◆ TASK REQUIREMENTS ◆
Write out the listing below without alteration, omitting its pictures.
□ □ □ □ □
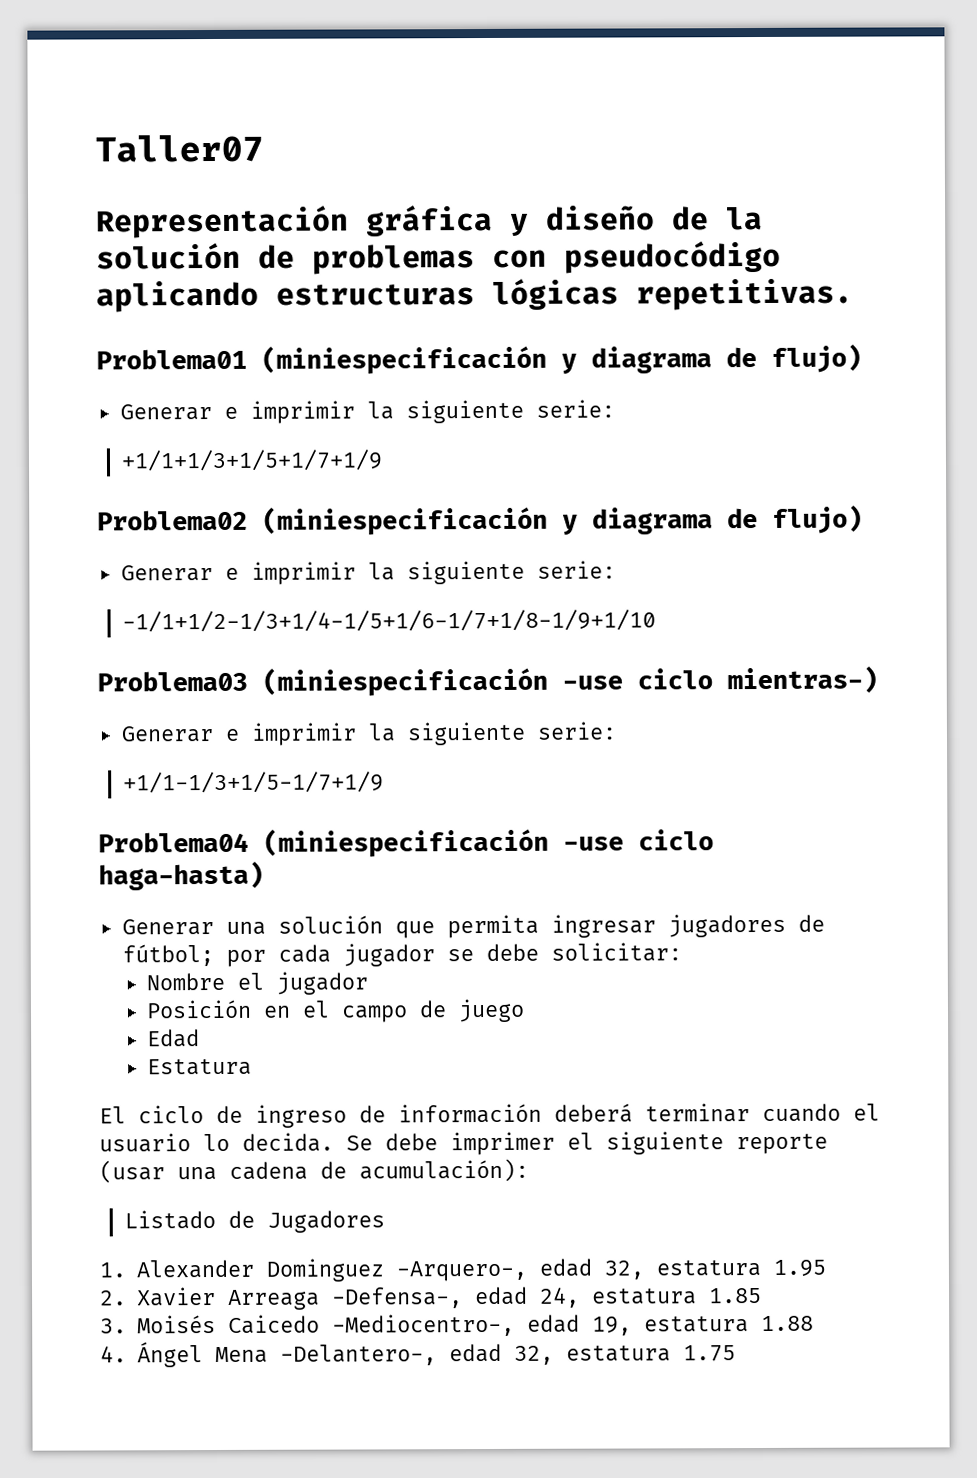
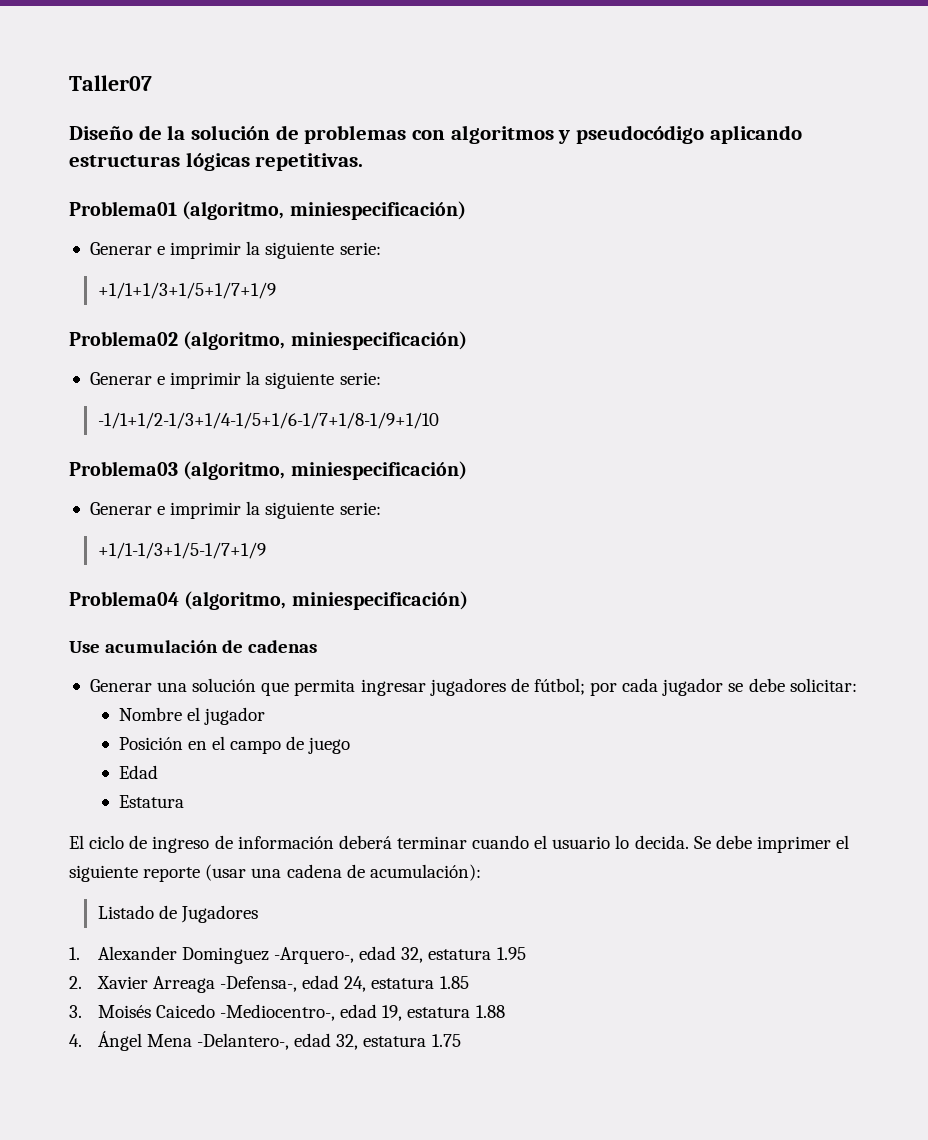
[96,204,655,239] Representación gráfica y diseño -> [69,126,133,140] Diseño
(547, 258) none -> [450,125,571,144] algoritmos y
[261,344,862,375] (miniespecificación y diagrama de flujo) -> [182,201,466,220] (algoritmo, miniespecificación)
[262,505,863,536] (miniespecificación y diagrama de flujo) -> [183,331,467,350] (algoritmo, miniespecificación)
[262,666,878,697] (miniespecificación -use ciclo mientras-) -> [183,461,467,480] (algoritmo, miniespecificación)
[263,828,714,858] [98,861,264,891] (miniespecificación -use ciclo haga-hasta) -> [184,591,468,610] [69,640,318,653] (algoritmo, miniespecificación) // Use acumulación de cadenas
□ □ □ □ □
◆ TASK OUTPUT ◆
[96,204,655,239] Representación gráfica y diseño -> [69,126,133,140] Diseño
(547, 258) none -> [450,125,571,144] algoritmos y
[261,344,862,375] (miniespecificación y diagrama de flujo) -> [182,201,466,220] (algoritmo, miniespecificación)
[262,505,863,536] (miniespecificación y diagrama de flujo) -> [183,331,467,350] (algoritmo, miniespecificación)
[262,666,878,697] (miniespecificación -use ciclo mientras-) -> [183,461,467,480] (algoritmo, miniespecificación)
[263,828,714,858] [98,861,264,891] (miniespecificación -use ciclo haga-hasta) -> [184,591,468,610] [69,640,318,653] (algoritmo, miniespecificación) // Use acumulación de cadenas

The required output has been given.